In [1]:
import time 
import numpy as np 
from collections import deque
from IPython.display import clear_output

from utils.gridworld import *

In [2]:
class queue:

    def __init__(self):
        self.elements = deque()

    def is_empty(self): 
        return not self.elements
    
    def put(self, x):
        return self.elements.append(x)

    def get(self):
        return self.elements.popleft()

## 1. Deterministic Search

In [3]:
def breadth_first_search(graph, start, goal=None, viz=True, delay=.1):
    frontier = queue()
    frontier.put(start)
    came_from = {}
    came_from[start] = None
    
    while not frontier.is_empty():
        clear_output(True)
        to_visit = list(frontier.elements).copy()
        if viz:
            draw_grid(graph, point_to=came_from, 
                             start=start, 
                             to_visit=to_visit,
                             goal=goal)
        curr_node = frontier.get()
        if curr_node == goal: break
        for next in graph.neighbors(curr_node):
            if next not in came_from:
                frontier.put(next)
                came_from[next] = curr_node
        time.sleep(delay)
    
    return came_from

In [4]:
def show_solution(env, parents, start, goal):
    clear_output(True)
    print(f'{int(env.width*2/5)*"***"}     Solution     {int(env.width*2/5)*"***"}')
    tar_pth = reconstruct_path(parents, start, goal)
    for key in list(parents.keys()):
        if key not in tar_pth: del parents[key]
    draw_grid(env, point_to=parents, start=start, goal=goal)

In [5]:
env = grid_world()
start, goal = (8, 7), (17, 2)
parents = breadth_first_search(env, start, goal)

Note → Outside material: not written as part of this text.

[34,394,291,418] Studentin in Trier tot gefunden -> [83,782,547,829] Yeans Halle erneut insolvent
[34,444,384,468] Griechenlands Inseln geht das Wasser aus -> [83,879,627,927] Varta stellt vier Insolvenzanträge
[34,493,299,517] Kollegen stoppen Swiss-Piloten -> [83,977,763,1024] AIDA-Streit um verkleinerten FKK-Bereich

------------------------------------------------------------------------------------------
 .  ?  ←  ↑  ↑  ↑  ↑  ↑  ↑  ↑  ↑  ↑  ↑  ↑  ↑  ↑  ?  .  .  .  . ###### .  .  .  .  .  .  . 
 ?  ←  ←  ←  ↑  ↑  ↑  ↑  ↑  ↑  ↑  ↑  ↑  ↑  ↑  →  →  ?  .  .  . ###### .  .  .  .  .  .  . 
 ←  ←  ←  ←  ←  ↑  ↑  ↑  ↑  ↑  ↑  ↑  ↑  ↑  →  →  →  G  .  .  . ###### .  .  .  .  .  .  . 
 ?  ←  ↓ ###### ↑  ↑  ↑  ↑  ↑  ↑  ↑  ↑  →  →  →  →  →  ?  .  . ###### .  .  .  .  .  .  . 
 .  ?  ↓ ###### ↑  ↑  ↑  ↑  ↑  ↑  ↑  → ###### ↓  →  ?  .  .  . ###### .  .  .  .  .  .  . 
 .  .  ? ###### ←  ↑  ↑  ↑  ↑  ↑  →  → ###### ↓  ?  .  .  .  . ############### .  .  .  . 
 .  .  . ###### ←  ←  ↑  ↑  ↑  →  →  → ###### ?  .  .  .  .  . ############### .  .  .  . 
 .  .  . ###### ←  ←  ←  S  →  →  →  → ###### .  .  .  .  .  .  .  .  .  .  .  .  .  .  . 
 .  .  . ###### ←  ←  ↓  ↓  ↓  →  →  → ###### .  .  .  .  .  .  .  .  .  .  .  .  .  .  . 
 .  .  ? ###### ←  ↓  ↓  ↓  ↓  ↓  →  → ###### .  .  .  .  .  .  .  .  .  .  .  .  .  .  . 

In [6]:
show_solution(env, parents, start, goal)

************************************     Solution     ************************************
------------------------------------------------------------------------------------------
 .  .  .  .  .  .  .  .  .  .  .  .  .  .  .  .  .  .  .  .  . ###### .  .  .  .  .  .  . 
 .  .  .  .  .  .  .  .  .  .  .  .  .  .  .  .  .  .  .  .  . ###### .  .  .  .  .  .  . 
 .  .  .  .  .  .  .  .  .  .  .  .  .  ↑  →  →  →  G  .  .  . ###### .  .  .  .  .  .  . 
 .  .  . ###### .  .  .  .  .  .  .  ↑  →  .  .  .  .  .  .  . ###### .  .  .  .  .  .  . 
 .  .  . ###### .  .  .  .  .  .  ↑  → ###### .  .  .  .  .  . ###### .  .  .  .  .  .  . 
 .  .  . ###### .  .  .  .  .  ↑  →  . ###### .  .  .  .  .  . ############### .  .  .  . 
 .  .  . ###### .  .  .  .  ↑  →  .  . ###### .  .  .  .  .  . ############### .  .  .  . 
 .  .  . ###### .  .  .  S  →  .  .  . ###### .  .  .  .  .  .  .  .  .  .  .  .  .  .  . 
 .  .  . ###### .  .  .  .  .  .  .  . ###### .  .  .  .  .  .  .  .  .  .  .  .  .  .  . 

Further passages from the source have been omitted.